Тронет за зашеину, за челку, за храпок, за обрез и за грудной соколок или еще за что попало, а все без толку. От этого барышники кавалерийских офицеров за эту латошливость страсть любят. Барышник, как этакую военную латоху увидал, сейчас начнет перед ним конем крутить, вертеть, во все стороны поворачивать, а которую часть не хочет показать, той ни за что не покажет, а там-то и фальшь, а фалыней этих бездна: конь вислоух – ему кожицы на вершок в затылке вырежут, стянут и зашьют и замажут, и он оттого ушки подберет, но ненадолго: кожа ослабнет, и уши развиснут. Если уши велики, их обрезывают, а чтобы ушки прямо стояли, в них рожки суют. Если кто паристых лошадей подбирает и если, например, один конь во лбу с звездочкой, барышники уже так и зрят, чтобы такую звездочку другой приспособить, – пемзою шерсть вытирают или горячую репу печеную приложат где надо, чтобы белая шерсть выросла, она сейчас и идет, но только всячески если хорошо смотреть, то таким манером ращенная шерстка всегда против настоящей немножко длиннее и пупится, как будто бородочка. Еще больше барышники обижают публику глазами: у иной лошади западинки ввалившись над глазом, и некрасиво, но барышник проколет кожицу булавкой, а потом приляжет губами и все в это место дует, и надует так, что кожа подымется и глаз освежеет и красиво станет. Это легко делать, потому что если лошади на глаз дышать, ей это приятно, от теплого дыхания, и она стоит не шелохнется, но воздух выйдет, и у нее опять ямы над глазами будут. Против этого одно средство: около кости щупать, не ходит ли воздух. Но еще того смешнее, как слепых лошадей продают. Это точно комедия бывает. Офицерик, например, крадется к глазу коня с соломинкой, чтобы испытать, видит ли конь соломинку, а сам того не видит, что барышник в это время, когда лошади надо головой мотнуть, кулаком ее под брюхо или под бок толкает.

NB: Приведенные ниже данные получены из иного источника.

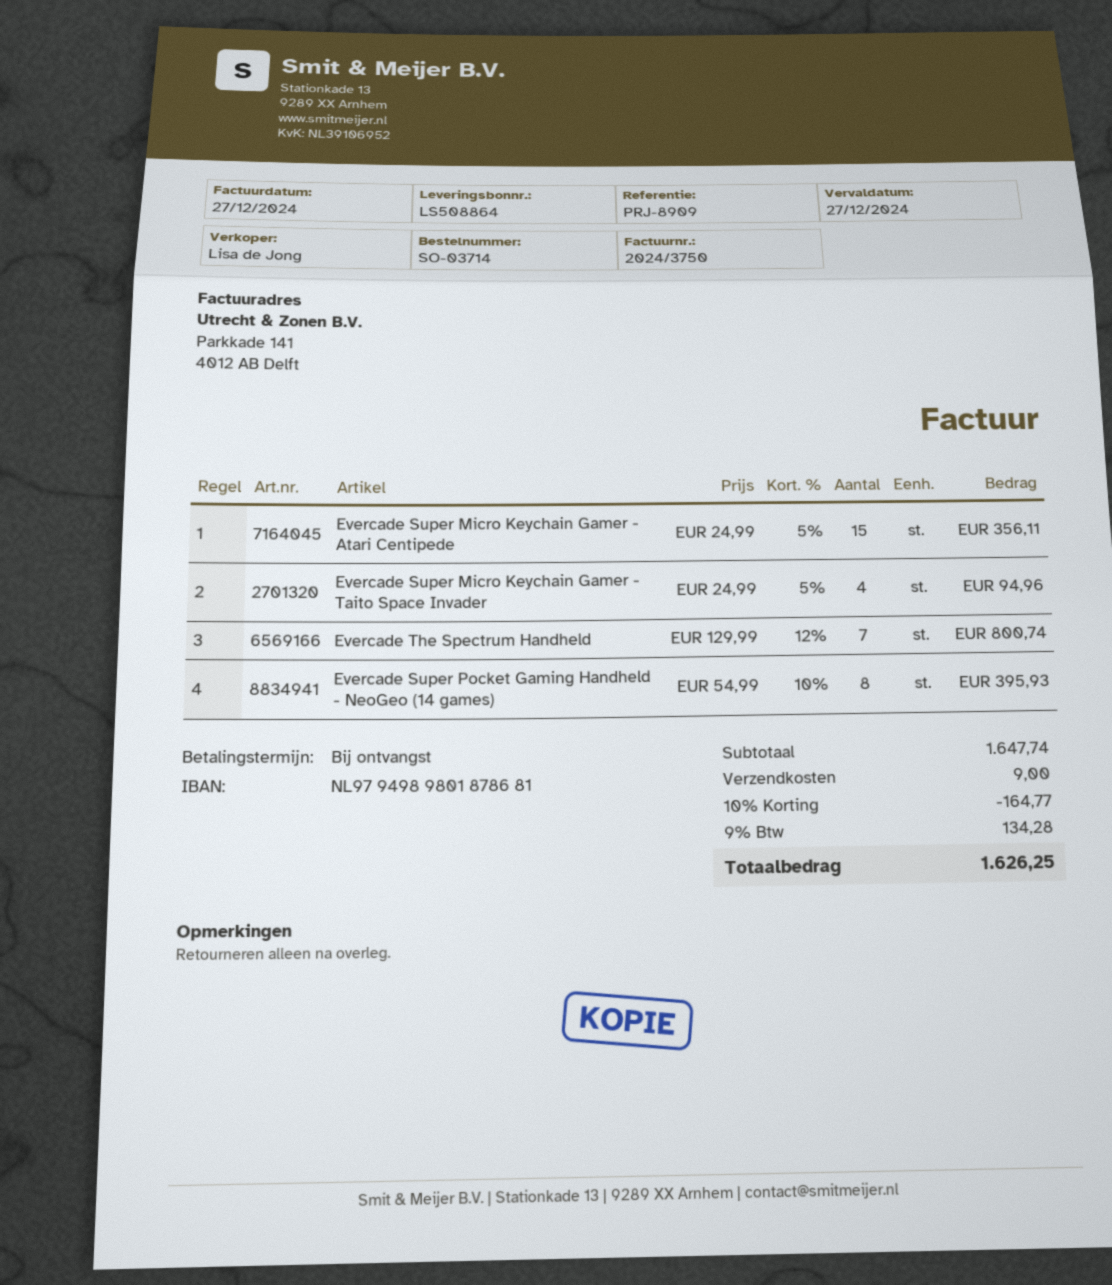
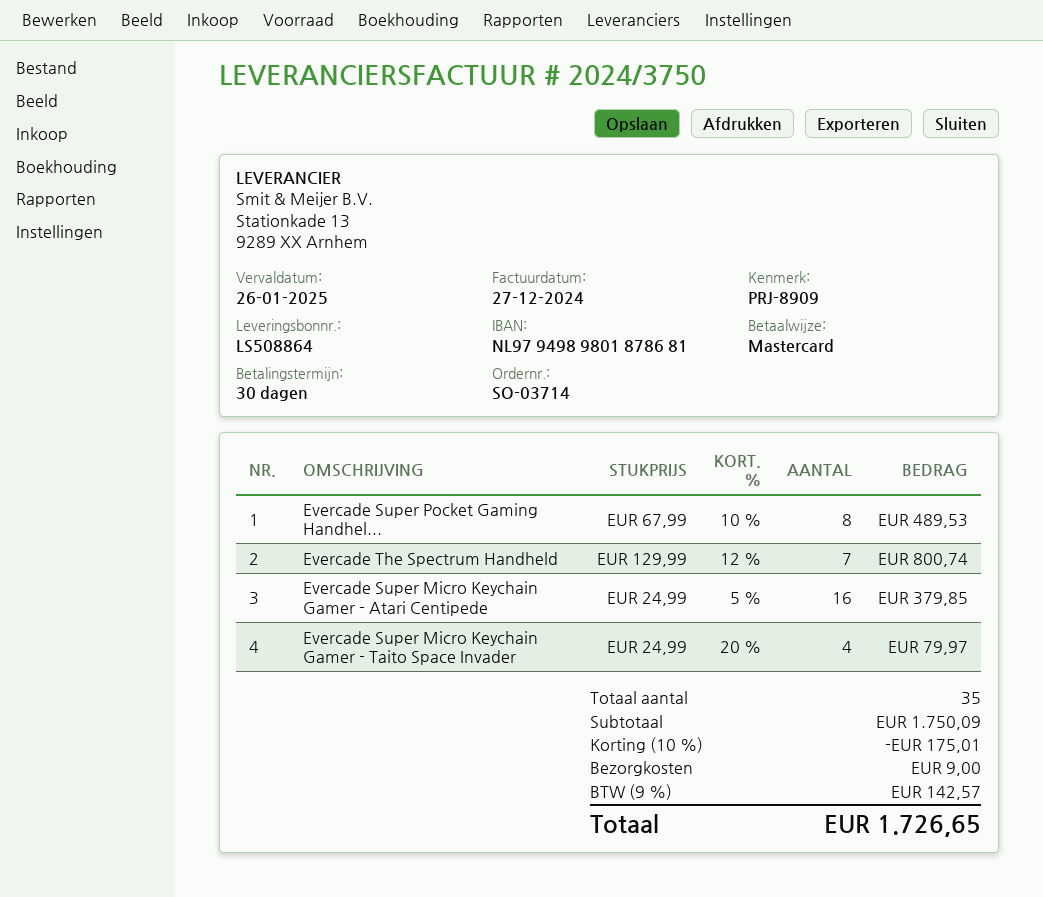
payment terms: on receipt -> 30 days
due date: 2024-12-27 -> 2025-01-26
Evercade Super Micro Keychain Gamer - Atari Centipede: 15 x 24.99 - 5% = 356.11 -> 16 x 24.99 - 5% = 379.85
Evercade Super Micro Keychain Gamer - Taito Space Invader: 4 x 24.99 - 5% = 94.96 -> 4 x 24.99 - 20% = 79.97
Evercade Super Pocket Gaming Handheld - NeoGeo (14 games): 8 x 54.99 - 10% = 395.93 -> 8 x 67.99 - 10% = 489.53
subtotal: 1647.74 -> 1750.09
discount: 10% = 164.77 -> 10% = 175.01
tax: 9% = 134.28 -> 9% = 142.57
total: 1626.25 -> 1726.65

А иной хоть и тихо гладит, но у него в перчатке гвоздик, и он будто гладит, а сам кольнет.

И я своему ремонтеру против того, что здесь сейчас упомянул, вдесятеро более объяснил, но ничего ему это в пользу не послужило: назавтра, гляжу, он накупил коней таких, что кляча клячи хуже, и еще зовет меня посмотреть и говорит:

– Ну-ка, брат, полюбуйся, как я наловчился коней понимать.

Я заглянул, рассмеялся и отвечаю, что, мол, и смотреть нечего:

– У этой плечи мясистые – будет землю ногами цеплять; эта ложится – копыто под брюхо кладет и много что через годок себе килу намнет; а эта, когда овес ест, передней ногою топает и колено об ясли бьет, – и так всю покупку раскритиковал, и все правильно на мое вышло.

Князь на другой день и говорит:

– Нет, Иван, мне, точно, твоего дарования не понять, а лучше служи ты сам у меня конэсером и выбирай ты, а я только буду деньги платить.